## Exercise requirements
The word "营业总收入": say how many lines of the data below contain it, and give the number alone.

## Records shown
*** Block opens ***

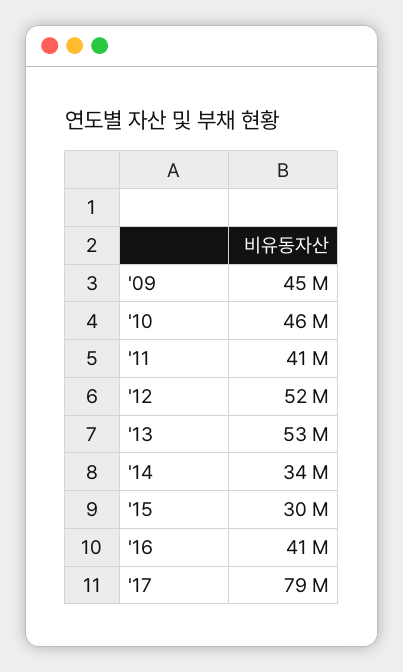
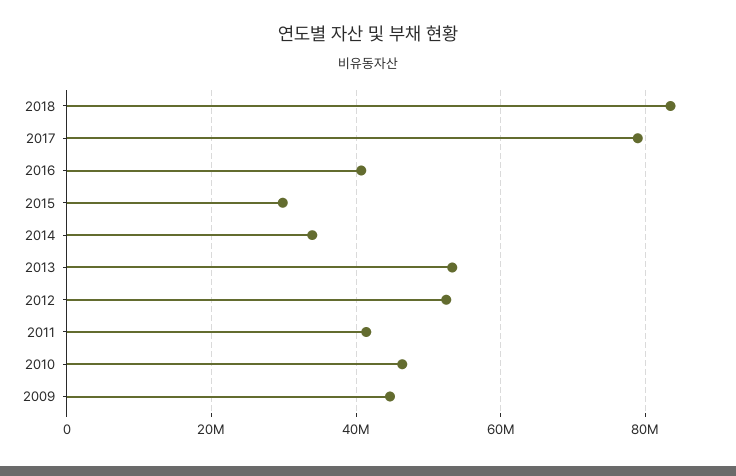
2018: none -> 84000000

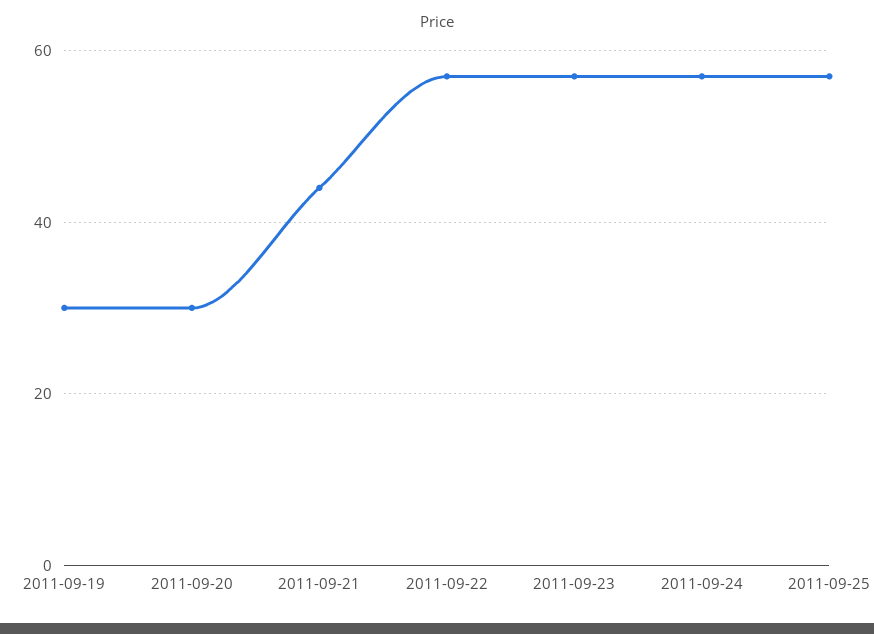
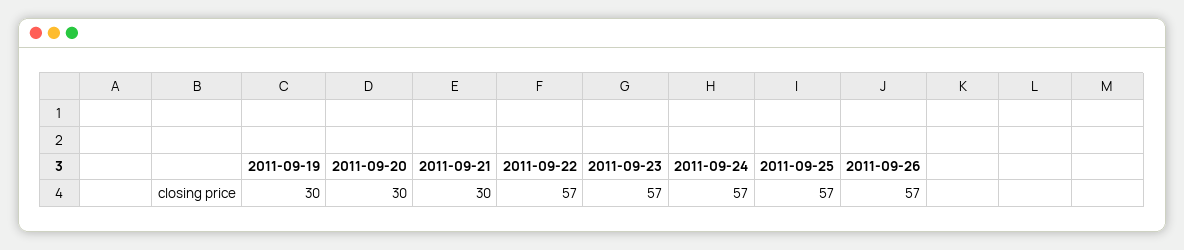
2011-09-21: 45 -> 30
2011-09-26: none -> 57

*** Block closes ***
*** Block opens ***

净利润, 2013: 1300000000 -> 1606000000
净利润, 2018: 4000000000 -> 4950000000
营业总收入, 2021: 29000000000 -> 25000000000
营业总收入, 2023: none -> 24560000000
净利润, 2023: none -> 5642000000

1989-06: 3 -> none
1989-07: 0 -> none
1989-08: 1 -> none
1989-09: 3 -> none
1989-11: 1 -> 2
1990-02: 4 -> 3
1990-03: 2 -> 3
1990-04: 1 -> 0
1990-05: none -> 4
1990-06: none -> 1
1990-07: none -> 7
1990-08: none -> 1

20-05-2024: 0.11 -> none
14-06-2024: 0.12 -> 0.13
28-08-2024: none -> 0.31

*** Block closes ***
*** Block opens ***

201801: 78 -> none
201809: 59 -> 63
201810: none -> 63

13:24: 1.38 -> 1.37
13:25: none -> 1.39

*** Block closes ***

## Answer area
2